Utilizing digital actuality to know how bugs fly


Pollinators, annoying pests, thirsty bloodsuckers, pathogens, nutrient recyclers – insects play a diverse role! While they make up about 80% of all multicellular organisms known to us, they are also the fastest disappearing life forms. From an ecological point of view, we seem to have some idea of ​​the critical role these flying animals play in our survival. However, we have hardly understood how they can easily navigate their surroundings and what functions wind direction and smell play in their guidance. A new study is now using three-dimensional virtual reality to gain some insight into how insects fly.

In the study, which was published in the Proceedings of the National Academy of Sciences (PNAS), researchers from the National Center for Biosciences (NCBS) in Bengaluru and Bielefeld University examined the search behavior of flying insects. They have shown that insects can distinguish size and distance in a complex environment, and can also use clues from the blowing wind and smell to navigate. The study was funded by the Science and Engineering Research Board (SERB), Microsoft Research, and the Department of Atomic Energy.

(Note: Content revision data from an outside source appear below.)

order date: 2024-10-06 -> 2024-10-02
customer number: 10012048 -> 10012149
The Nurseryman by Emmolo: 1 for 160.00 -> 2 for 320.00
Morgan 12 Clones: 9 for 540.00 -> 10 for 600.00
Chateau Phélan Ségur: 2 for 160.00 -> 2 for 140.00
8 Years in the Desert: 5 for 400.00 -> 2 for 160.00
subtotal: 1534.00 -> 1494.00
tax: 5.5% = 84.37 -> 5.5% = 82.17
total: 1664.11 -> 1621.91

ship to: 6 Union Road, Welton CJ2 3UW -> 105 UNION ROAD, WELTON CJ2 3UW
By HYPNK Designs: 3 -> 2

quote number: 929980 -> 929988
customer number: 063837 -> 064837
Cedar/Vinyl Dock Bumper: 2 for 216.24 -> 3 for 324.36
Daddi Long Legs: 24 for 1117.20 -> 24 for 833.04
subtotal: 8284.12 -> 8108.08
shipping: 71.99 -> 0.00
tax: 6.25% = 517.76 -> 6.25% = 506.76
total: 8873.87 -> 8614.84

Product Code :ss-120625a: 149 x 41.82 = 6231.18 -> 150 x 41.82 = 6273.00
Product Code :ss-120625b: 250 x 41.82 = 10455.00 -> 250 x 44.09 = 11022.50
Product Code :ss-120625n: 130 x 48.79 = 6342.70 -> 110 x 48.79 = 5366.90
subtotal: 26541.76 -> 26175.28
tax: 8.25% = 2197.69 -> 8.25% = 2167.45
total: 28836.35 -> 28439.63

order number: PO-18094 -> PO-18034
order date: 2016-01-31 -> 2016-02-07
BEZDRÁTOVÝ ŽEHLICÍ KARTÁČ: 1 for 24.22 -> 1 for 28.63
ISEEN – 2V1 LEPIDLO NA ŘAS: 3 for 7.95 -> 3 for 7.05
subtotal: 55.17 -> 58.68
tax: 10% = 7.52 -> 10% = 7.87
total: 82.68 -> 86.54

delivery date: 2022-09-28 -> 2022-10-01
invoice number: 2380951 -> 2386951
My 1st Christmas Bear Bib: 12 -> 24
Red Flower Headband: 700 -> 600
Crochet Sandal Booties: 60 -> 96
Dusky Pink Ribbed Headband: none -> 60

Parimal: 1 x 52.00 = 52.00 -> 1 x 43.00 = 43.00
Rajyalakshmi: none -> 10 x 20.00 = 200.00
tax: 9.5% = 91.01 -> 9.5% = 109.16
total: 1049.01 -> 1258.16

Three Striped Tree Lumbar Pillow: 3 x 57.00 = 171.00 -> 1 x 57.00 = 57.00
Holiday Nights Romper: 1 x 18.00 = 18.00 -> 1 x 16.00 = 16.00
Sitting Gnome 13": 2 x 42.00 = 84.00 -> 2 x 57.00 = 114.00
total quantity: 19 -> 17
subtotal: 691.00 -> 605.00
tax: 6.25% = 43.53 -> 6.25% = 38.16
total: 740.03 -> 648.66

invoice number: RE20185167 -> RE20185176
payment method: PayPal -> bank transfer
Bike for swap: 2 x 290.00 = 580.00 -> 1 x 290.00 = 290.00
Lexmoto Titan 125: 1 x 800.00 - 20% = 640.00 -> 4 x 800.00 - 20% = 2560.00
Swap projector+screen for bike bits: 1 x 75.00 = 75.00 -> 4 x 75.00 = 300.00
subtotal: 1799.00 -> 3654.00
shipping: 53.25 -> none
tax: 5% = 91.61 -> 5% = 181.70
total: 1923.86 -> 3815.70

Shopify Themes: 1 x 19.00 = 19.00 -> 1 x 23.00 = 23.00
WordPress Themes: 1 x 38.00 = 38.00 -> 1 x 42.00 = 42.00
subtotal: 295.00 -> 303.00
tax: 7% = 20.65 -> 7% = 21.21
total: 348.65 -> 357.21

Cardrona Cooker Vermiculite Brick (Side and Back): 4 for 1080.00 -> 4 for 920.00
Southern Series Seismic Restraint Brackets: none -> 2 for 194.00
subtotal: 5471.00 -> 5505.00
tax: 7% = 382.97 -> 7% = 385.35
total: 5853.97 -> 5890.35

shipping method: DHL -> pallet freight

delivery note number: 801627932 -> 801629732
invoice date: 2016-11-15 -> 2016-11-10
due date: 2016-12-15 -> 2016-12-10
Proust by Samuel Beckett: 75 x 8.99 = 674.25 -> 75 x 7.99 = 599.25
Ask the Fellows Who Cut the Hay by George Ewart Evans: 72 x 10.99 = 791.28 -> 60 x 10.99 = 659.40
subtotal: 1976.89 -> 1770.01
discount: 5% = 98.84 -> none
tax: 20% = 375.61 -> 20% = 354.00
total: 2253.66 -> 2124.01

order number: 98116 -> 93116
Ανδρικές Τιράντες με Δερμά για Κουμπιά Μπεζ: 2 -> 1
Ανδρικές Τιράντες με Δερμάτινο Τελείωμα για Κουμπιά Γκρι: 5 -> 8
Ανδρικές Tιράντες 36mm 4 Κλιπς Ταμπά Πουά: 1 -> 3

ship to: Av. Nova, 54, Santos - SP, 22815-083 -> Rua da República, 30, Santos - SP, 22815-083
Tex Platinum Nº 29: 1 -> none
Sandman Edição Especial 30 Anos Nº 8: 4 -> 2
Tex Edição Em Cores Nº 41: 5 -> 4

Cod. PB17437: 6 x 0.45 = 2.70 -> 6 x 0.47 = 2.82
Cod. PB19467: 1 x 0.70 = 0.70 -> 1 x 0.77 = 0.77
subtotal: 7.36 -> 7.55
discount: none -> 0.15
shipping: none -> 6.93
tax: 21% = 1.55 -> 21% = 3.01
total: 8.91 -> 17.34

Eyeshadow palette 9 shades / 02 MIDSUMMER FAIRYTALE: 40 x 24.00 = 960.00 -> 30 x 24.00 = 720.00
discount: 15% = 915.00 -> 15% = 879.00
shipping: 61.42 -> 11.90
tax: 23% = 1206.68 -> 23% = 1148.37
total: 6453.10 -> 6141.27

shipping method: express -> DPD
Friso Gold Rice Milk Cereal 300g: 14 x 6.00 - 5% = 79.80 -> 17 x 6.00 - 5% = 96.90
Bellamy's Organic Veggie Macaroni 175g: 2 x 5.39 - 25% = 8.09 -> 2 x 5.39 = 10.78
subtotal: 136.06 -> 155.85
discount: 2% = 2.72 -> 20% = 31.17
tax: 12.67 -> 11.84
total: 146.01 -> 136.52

“Insects are one of the few groups of organisms that have mastered the sky. This contributes significantly to their immense diversity, ”says Dr. Shannon B. Olsson, Associate Professor at NCBS who led the study.

However, studying their ability to fly is associated with many challenges, which is why there are very few studies on it.

“Because of their small size and speed, it is difficult to follow insects in nature. It is also difficult to judge what an insect sees, smells or feels at any one time,” she cited.

The researchers solved this problem by using virtual reality and simulating a real-world environment with three-dimensional objects to understand how flying insects navigate.

“With our setup, we can measure which sights, smells and air currents cause them to change direction,” says Dr. Olsson.

They glued a few insects to tiny poles and let them fly in a room with monitors that provided images of an open meadow with grass, sky, and trees. They also simulated the wind flow direction and smell around the insect with tiny glass capillaries that had valves to release bursts of air and odor. These capillaries also revolved around the insects as they moved.

The study is the first to use three-dimensional simulations in virtual reality to understand flying insects.

“It is essentially a video game that is controlled by the fly using its wings as a joystick,” says Pavan Kumar Kaushik.

He is a PhD student at NCBS and a co-author of the current study.

A tethered apple fly approaches a tree-like virtual object. Computer monitors offer a visual panorama and glass capillaries offer 360 ° wind and odor signals. [Image credits: Pavan Kumar Kaushik]

Complex calculations in a pinhead-sized brain

The researchers conducted various experiments on many insects to test whether they could navigate to virtual objects. They started with a leashed apple fly (Rhagoletis pomonella), a North American pest. When he was shown a world of grass and sky, he didn’t seem to care where he wanted to fly. But when a tree was added to the area, it approached the tree and tried to land on it. The researchers then repeated this experiment with other flying insects, including a mosquito (Aedes aegypti), a crane fly species (Pselliophora laeta), and a hover fly (Eristalis tenax). They found that all of these insects can distinguish, navigate, and react to virtual three-dimensional objects from the surrounding background.

It is known that insects have compound eyes with many light-sensitive units that make it easier for them to see. Could this pixelated view help them navigate?

“Compound eyes can recognize movements particularly well. They see the world ten times faster than we do,” says Kaushik. “Combined with sophisticated neural circuits, they compute complex image processing tasks much better than our best computer vision algorithms, with the brain being smaller than the head of a pin!”

Opo Terser / CC BY (https://creativecommons.org/licenses/by/2.0)

In the next set of experiments, the researchers introduced more trees at different distances and sizes into the virtual environment to allow apple flies to navigate. They found that these flies preferred to approach the nearest tree, even though it was smaller. The researchers then blocked the visual cues by having a static background with no objects, just wind flow and smell. They found that the flies used the wind direction and smell to get closer to the desired object.

It is a commendable achievement for insects with primitive neural structure to perform such stunts.

“It is known that insects use their antennae in conjunction with visual cues to measure airflow. We show that they can do this without visual cues,” says Kaushik of her results.

Probably so soaring and nocturnal insects that cannot see well could measure wind speed and the direction in which they are supposed to migrate hundreds of kilometers, he says.

It is fascinating and has many implications to decipher the exact mechanism by which insects fly, which, unlike our 80 billion, only have a few hundred thousand neurons in their brains.

“When we understand how flying insects navigate, we know how to find flowers to pollinate, plants to eat, or arms to bite (in mosquitoes). It can also help us live more in harmony with them,” says Dr. Olsson.

It can also benefit computer vision and robotics.

“Nothing that humans have created has the ability to navigate the world like a little fly. But if we learn how to do it, we can develop better technologies that use less computing power,” she says.

This article has been paced by the researchers whose work is being covered to ensure accuracy.